AndyTheFactory / newspaper4k

📰 Newspaper4k a fork of the beloved Newspaper3k. Extraction of articles, titles, and metadata from news websites.
MIT License
481 stars 49 forks source link

Incorrect article extraction #12

Open AndyTheFactory opened 1 year ago

AndyTheFactory commented 1 year ago

Issue by attodorov Tue Mar 10 13:10:38 2015 Originally opened as https://github.com/codelucas/newspaper/issues/128


Hey,

I really like newspaper - nice job ! It has one major flaw, though - on a lot of sites, like wsj.com, reuters.com, etc. - it doesn't exract the article text precisely, but also includes left/right menus such as "Top most read articles" and similar things. If you use a library like the one Instapaper uses, you can extract the actual article text without any extra clutter. Here is one example (written in Java) that works pretty well:

https://code.google.com/p/boilerpipe/

Thanks --Angel

AndyTheFactory commented 1 year ago

Comment by codelucas Sat Mar 14 22:07:32 2015


Give a few URL examples where newspaper fails, we'll debug it

Also, the algorithm newspaper uses is based off of Gravity Lab's goose extractor. There was a comparison in extraction performance and goose's algorithm did as well as boilerpipe.
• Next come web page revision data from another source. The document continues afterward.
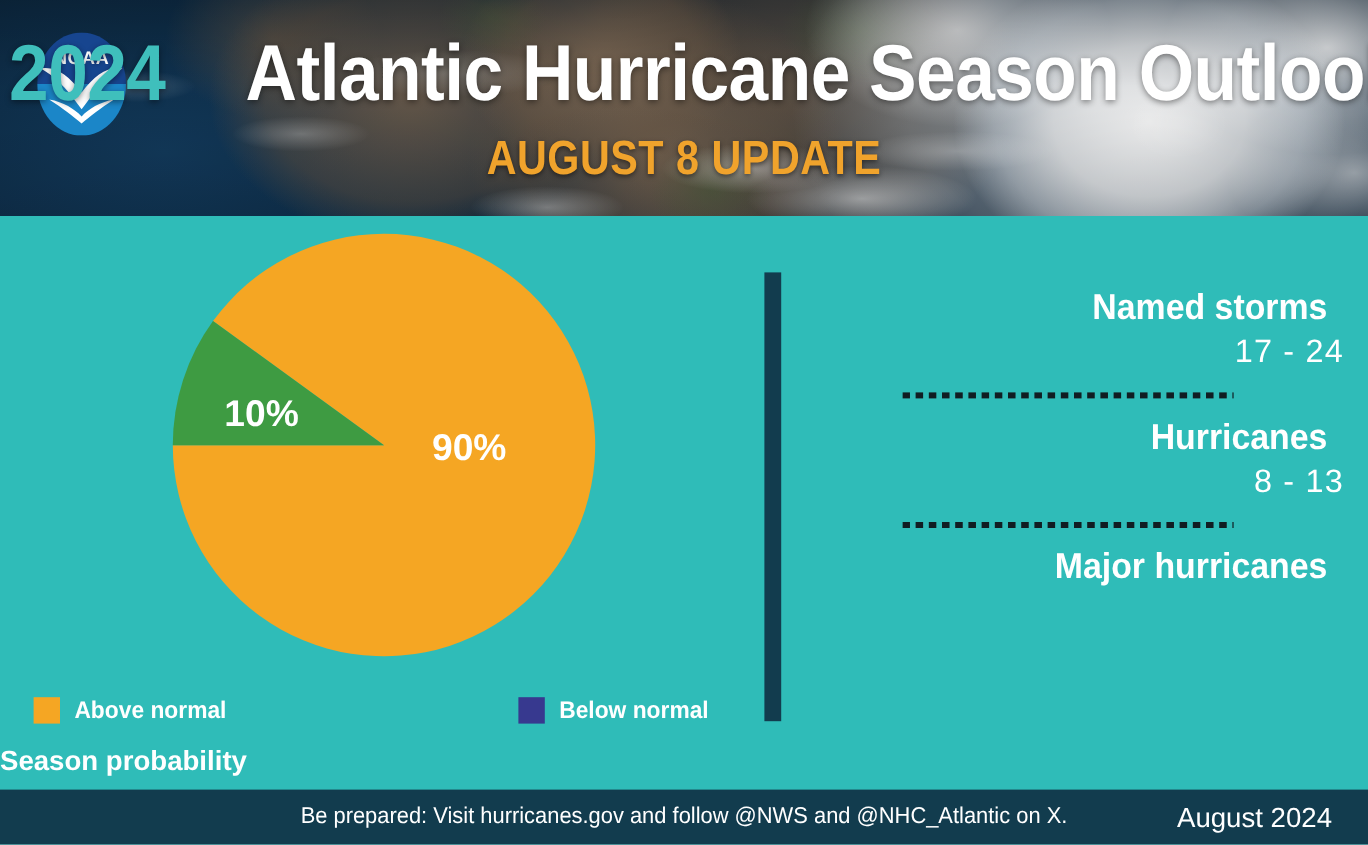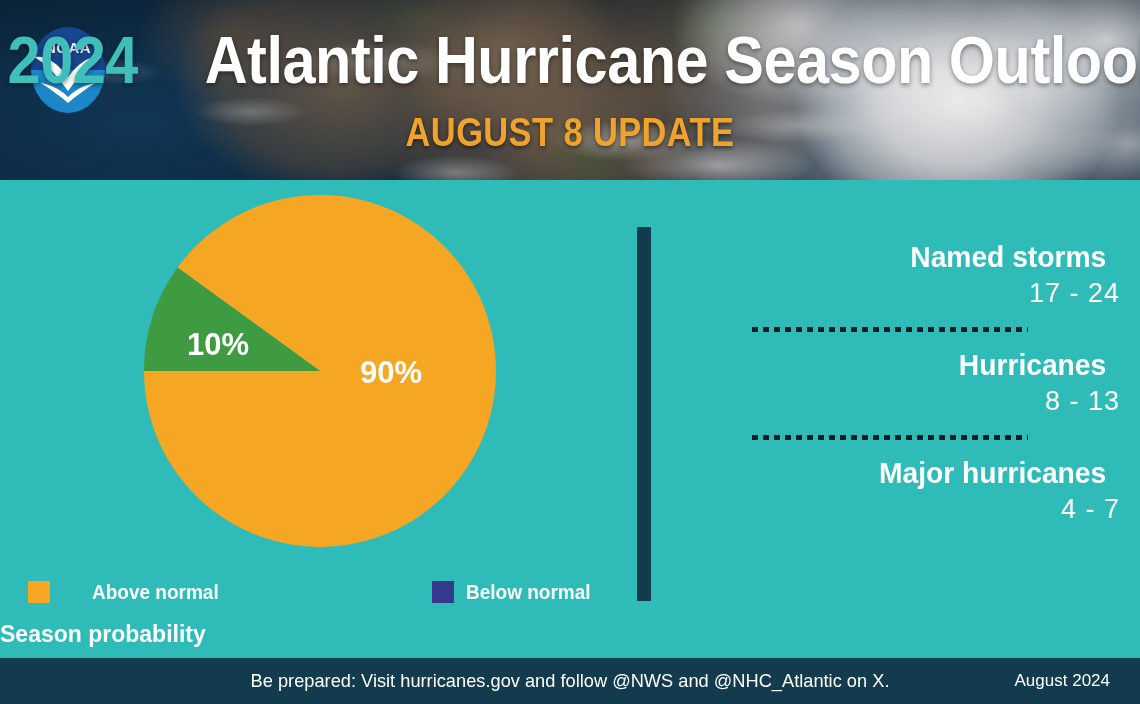--- a/index.html
+++ b/index.html
@@ -136,21 +136,21 @@
     margin-left:12px;
     font-family:"Liberation Sans Narrow","Liberation Sans", sans-serif;
     font-weight:bold;
     font-size:20px;
     line-height:24px;
     color:#ffffff;
     white-space:nowrap;
     transform:scaleX(.95);
     transform-origin:left center;
   }
-  #legend-item-0 { left:0px;gap:30px; }
+  #legend-item-0 { left:0px; }
   #legend-item-1 { left:204px; }
   #legend-item-2 { left:376px;padding-left:28px; }
 
   #season-caption {
     position:absolute; left:0; top:440px; width:608px;
     text-align:left;
     font-family:"Liberation Sans Narrow","Liberation Sans", sans-serif;
     font-weight:bold;
     font-size:23px;
     line-height:28px;
@@ -211,21 +211,21 @@
     font-size:19px;
     color:#ffffff;
     transform:scaleX(.96);
     transform-origin:center;
     white-space:nowrap;
   }
   #footer-date {
     position:absolute; right:30px; top:0; height:46px;
     line-height:46px;
     font-family:"Liberation Sans Narrow","Liberation Sans", sans-serif;
-    font-size:17px;
+    font-size:23px;
     color:#ffffff;
     white-space:nowrap;
   }
 </style>
 </head>
 <body>
 
 <div id="page">
 
   <div id="header">
@@ -296,21 +296,20 @@
         <div class="stat-range">17 - 24</div>
       </div>
       <div class="stat-sep"></div>
       <div class="stat-block" id="stat-1">
         <div class="stat-name">Hurricanes</div>
         <div class="stat-range">8 - 13</div>
       </div>
       <div class="stat-sep"></div>
       <div class="stat-block" id="stat-2">
         <div class="stat-name">Major hurricanes</div>
-        <div class="stat-range">4 - 7</div>
       </div>
     </div>
 
   </div>
 
   <div id="footer">
     <div id="footer-text">Be prepared: Visit hurricanes.gov and follow @NWS and @NHC_Atlantic on X.</div>
     <div id="footer-date">August  2024</div>
   </div>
For the examples you are looking at newspaper fails but for others it's flipped.

AndyTheFactory commented 1 year ago

Comment by TwistingTwists Mon Nov 30 18:44:07 2015


I have compiled a small list of links where it does not work "properly".

http://www.nytimes.com/2015/11/30/us/politics/illinois-campaign-money-bruce-rauner.html --images between articles are not pulled. Sometimes, they are used to reference some graphs. (Possibly, use .md format for embedding images in text with images stored in a directory?)

https://medium.com/the-coffeelicious/chronicling-depression-with-photography-cedbeffa79ee#.4jioqqaqo -- incomplete article extraction.

https://medium.com/the-macroscope/sometimes-a-whale-dies-689720e3e456#.53lrtza7z -- incomplete article extraction

http://www.insightsonindia.com/2015/11/02/insights-into-editorial-for-a-truer-decentralization/ -- incomplete article extraction [At the end of the article, last paragraph is left out] I tried doing above link using clearly extension in chrome. Clearly is does complete article extraction. @codelucas, @attodorov : have a look at their code, if possible?

I'll add more as I find.

AndyTheFactory commented 1 year ago

Comment by wayspurrchen Fri Mar 25 02:30:10 2016


Wanted to +1 here with some issues on the Fortune site.

http://fortune.com/2015/09/09/the-siege-of-herbalife/

http://fortune.com/amazon-jeff-bezos-prime/

AndyTheFactory commented 1 year ago

Comment by zhannar Mon May 23 13:58:44 2016


Also +1 on here:

url = "http://www.nytimes.com/2010/10/07/us/politics/07manchin.html"

http://stackoverflow.com/questions/37392098/python-newspaper-library-why-is-it-missing-sizable-portions-of-articles

AndyTheFactory commented 1 year ago

Comment by cmermingas Thu Feb 9 02:12:47 2017


The extraction skips the first few paragraphs for this URL:

https://www.nytimes.com/2017/02/08/travel/budget-travel-frugal-traveler-top-tips-2017.html

AndyTheFactory commented 1 year ago

Comment by agordon Tue May 30 19:41:56 2017


Hello,

First paragraph is missed in some Engadget articles (https://www.engadget.com/2017/05/30/intel-core-i9-extreme/). while working in others (e.g. https://www.engadget.com/2017/05/29/whats-on-tv-house-of-cards-fear-the-walking-dead/).

From a very cursory look, it seems that for articles where the first paragraph(s) are missed, the website separates the first paragraphs from the others, perhaps for a "Read Fulll Article" kind-of-button, (hinted by the js-notMobileReferredByFbTw class in the example below).

This is the general structure of the "intel i9" article (link above):

<div class="o-article_block pb-15 pb-5@m- o-subtle_divider mt-n10@m-">
      <div class="grid@tl+">
        <div class="grid@tl+__cell col-8-of-12@tl+">
          <div class="article-text c-gray-1">
                          <p> [[ CONTENT OF FIRST PARAGRAPH ]] </p>
           </div>
        </div>
      </div>
</div>

<div class="js-notMobileReferredByFbTw">
      <div class="o-article_block pb-15 pb-5@m- mt-n35 mt-n25@m mt-n15@s">
        <div class="grid@tl+">
          <div class="full-width@tp- grid@tl+__cell col-8-of-12@tl+">
            <div class="article-text c-gray-1 no-review">
            <p>  [[ CONTENT OF ALL OTHER PARAGRAPHS ]] </p>
        <p>  </p>
            </div>
        </div>
    </div>
</div>

(BTW, thanks for a great package!)

AndyTheFactory commented 1 year ago

Comment by ekingery Mon Oct 15 21:49:27 2018


I am in a similar situation, in that I've found various minor issues with the way article content is parsed and extracted. Even if a bunch of relatively minor tweaks would be helpful (for example, using the <article> tag for this article which currently fails to parse properly), it's not clear to me that this library is actively maintained and would adopt them? Another thing that probably would be useful would be to make the library more flexible with configuration. For example, being able to modify the bad_chunks variable would be helpful to resolve the one-off issues people tend to encounter with specific sites.

The approach I've taken is to use both newspaper and goose3. My code then compares the results in an attempt to choose the result that looks most correct. We default to newspaper, and I've seen plenty of cases where newspaper is correct and goose3 is not. YMMV. Hope that helps!